YOUR OBJECTIVE >> Return exactly the line that contains "shipping: 17.50 -> 34.95" and all lines beneath it in the entries, through the very last one.

Collected data

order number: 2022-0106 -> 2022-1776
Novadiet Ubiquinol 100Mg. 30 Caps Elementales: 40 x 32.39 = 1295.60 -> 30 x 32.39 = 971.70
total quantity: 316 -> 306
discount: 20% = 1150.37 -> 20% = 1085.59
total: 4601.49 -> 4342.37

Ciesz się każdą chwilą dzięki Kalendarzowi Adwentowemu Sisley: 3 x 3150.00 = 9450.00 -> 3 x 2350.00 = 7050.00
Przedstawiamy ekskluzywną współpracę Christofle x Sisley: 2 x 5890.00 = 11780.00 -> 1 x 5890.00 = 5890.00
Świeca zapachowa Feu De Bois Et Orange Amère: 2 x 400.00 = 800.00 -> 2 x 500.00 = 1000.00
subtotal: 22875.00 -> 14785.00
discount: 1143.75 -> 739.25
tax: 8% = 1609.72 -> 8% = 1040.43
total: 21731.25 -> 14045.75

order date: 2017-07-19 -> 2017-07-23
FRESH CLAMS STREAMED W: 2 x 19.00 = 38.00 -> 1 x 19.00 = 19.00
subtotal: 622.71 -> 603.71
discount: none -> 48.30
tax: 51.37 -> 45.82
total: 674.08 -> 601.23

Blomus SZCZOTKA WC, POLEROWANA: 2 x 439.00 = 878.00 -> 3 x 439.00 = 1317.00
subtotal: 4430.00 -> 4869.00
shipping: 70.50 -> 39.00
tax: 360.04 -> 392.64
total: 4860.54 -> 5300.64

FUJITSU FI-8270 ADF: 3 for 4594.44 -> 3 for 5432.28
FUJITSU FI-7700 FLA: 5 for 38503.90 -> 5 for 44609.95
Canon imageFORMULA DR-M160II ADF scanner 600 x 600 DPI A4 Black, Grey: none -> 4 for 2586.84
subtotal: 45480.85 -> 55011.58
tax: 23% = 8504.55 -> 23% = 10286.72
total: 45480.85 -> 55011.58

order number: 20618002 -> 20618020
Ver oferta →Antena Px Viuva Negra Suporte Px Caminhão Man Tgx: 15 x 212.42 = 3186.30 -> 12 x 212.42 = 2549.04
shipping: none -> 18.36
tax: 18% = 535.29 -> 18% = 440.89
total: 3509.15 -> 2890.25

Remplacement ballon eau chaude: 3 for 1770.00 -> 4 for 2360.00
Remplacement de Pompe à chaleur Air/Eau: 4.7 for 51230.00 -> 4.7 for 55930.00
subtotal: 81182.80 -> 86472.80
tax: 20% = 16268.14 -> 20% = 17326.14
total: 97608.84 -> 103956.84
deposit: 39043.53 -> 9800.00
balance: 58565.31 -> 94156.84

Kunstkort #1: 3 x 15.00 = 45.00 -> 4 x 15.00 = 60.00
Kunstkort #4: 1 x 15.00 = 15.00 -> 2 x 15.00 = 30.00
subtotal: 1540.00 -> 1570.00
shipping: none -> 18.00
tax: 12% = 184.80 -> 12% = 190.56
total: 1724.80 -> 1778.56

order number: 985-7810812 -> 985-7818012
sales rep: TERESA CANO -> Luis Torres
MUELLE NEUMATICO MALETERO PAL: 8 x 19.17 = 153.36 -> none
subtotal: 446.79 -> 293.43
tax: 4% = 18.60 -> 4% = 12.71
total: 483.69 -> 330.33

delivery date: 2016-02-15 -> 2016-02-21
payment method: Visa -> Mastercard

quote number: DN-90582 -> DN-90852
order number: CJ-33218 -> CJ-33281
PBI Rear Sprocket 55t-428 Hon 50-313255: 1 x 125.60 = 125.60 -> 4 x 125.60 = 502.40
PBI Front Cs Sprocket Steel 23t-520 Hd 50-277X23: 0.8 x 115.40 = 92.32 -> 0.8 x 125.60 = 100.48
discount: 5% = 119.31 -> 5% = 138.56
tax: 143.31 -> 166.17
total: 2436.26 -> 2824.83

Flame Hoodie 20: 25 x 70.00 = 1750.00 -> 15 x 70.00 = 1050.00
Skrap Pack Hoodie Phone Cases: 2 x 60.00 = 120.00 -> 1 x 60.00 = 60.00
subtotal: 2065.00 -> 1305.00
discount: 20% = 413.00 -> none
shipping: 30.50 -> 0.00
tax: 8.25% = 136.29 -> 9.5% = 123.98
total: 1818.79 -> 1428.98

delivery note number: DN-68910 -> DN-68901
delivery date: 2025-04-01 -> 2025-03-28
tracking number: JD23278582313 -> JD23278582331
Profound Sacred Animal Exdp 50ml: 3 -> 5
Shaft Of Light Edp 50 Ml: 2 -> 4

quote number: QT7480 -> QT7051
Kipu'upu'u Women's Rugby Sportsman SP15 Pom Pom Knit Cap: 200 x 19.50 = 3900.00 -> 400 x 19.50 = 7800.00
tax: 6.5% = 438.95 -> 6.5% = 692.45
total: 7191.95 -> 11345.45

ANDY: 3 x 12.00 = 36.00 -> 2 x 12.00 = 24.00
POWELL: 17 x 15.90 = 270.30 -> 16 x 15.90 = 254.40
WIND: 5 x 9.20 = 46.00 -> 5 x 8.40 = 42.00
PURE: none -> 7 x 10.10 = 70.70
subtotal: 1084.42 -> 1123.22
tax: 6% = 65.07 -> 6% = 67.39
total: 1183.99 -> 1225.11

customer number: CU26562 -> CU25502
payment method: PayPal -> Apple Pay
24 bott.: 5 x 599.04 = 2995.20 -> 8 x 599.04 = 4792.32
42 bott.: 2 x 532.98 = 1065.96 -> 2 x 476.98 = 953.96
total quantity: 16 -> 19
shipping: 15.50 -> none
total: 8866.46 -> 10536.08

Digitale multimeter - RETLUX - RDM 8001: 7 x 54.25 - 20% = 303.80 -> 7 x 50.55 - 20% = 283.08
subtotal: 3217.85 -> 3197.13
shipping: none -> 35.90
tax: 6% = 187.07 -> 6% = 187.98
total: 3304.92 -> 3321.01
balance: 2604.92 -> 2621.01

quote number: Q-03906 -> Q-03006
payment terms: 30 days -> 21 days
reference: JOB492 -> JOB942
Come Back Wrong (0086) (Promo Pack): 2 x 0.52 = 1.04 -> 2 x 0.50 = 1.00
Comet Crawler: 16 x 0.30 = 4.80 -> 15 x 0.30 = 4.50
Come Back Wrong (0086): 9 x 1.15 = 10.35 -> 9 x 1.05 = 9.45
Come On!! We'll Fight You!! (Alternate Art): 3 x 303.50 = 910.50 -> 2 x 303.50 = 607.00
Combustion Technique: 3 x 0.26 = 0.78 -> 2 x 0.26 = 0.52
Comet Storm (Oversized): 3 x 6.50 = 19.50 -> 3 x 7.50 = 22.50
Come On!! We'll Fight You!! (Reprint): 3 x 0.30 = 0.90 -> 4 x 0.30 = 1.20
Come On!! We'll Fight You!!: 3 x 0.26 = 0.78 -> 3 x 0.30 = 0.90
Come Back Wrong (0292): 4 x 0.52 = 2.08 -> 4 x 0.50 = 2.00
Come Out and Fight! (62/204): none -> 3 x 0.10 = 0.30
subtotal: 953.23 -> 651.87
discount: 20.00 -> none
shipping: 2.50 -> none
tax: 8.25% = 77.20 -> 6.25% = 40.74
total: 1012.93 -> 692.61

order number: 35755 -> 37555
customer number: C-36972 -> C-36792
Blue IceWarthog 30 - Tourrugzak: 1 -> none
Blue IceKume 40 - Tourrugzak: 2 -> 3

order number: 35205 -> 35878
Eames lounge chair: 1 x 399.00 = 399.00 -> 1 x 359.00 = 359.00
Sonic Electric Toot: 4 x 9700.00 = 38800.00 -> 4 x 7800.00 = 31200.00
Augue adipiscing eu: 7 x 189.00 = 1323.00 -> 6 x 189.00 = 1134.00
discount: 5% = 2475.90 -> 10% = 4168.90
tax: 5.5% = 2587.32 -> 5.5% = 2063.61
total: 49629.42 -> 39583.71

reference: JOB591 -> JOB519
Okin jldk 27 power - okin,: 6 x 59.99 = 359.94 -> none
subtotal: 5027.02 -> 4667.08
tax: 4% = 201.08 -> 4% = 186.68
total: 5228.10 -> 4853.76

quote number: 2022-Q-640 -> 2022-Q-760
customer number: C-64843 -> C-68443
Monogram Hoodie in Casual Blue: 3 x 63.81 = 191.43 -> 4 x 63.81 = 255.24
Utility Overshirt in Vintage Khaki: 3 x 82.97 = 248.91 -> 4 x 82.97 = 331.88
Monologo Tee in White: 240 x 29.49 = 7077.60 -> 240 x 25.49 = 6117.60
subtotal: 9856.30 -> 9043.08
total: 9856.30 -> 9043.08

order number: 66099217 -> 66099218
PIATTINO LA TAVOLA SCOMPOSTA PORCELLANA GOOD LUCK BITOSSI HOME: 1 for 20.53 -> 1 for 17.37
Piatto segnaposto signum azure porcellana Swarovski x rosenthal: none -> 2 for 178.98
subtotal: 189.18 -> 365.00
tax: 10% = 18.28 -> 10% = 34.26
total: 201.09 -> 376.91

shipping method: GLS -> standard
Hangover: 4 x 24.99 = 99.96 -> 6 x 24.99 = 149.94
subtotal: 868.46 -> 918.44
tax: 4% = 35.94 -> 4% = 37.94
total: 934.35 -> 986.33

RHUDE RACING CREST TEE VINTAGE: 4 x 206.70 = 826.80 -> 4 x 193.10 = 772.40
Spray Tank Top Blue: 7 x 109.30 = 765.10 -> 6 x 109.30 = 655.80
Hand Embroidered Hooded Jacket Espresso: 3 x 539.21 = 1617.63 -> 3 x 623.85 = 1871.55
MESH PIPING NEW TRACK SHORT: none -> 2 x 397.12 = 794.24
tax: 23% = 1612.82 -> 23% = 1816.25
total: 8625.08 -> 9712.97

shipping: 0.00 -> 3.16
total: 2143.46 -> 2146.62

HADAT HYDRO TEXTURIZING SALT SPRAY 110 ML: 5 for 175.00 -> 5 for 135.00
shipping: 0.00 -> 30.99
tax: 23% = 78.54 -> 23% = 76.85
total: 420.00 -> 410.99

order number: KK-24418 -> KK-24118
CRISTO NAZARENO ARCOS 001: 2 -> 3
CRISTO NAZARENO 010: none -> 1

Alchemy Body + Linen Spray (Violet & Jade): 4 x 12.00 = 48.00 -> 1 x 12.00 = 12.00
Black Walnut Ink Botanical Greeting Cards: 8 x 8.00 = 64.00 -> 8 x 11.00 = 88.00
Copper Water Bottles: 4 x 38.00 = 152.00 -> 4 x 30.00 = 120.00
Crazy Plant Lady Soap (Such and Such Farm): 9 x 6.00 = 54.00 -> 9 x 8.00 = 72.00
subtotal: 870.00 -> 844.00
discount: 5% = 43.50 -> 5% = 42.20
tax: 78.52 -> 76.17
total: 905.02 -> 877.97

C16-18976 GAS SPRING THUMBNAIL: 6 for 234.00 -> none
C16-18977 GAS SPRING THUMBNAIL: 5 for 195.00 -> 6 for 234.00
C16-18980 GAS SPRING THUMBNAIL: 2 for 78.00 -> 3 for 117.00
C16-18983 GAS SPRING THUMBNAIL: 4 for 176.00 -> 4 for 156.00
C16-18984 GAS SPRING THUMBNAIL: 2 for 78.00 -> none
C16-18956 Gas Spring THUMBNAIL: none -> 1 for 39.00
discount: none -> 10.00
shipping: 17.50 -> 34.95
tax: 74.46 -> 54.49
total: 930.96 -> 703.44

TASK ANSWER >>
shipping: 17.50 -> 34.95
tax: 74.46 -> 54.49
total: 930.96 -> 703.44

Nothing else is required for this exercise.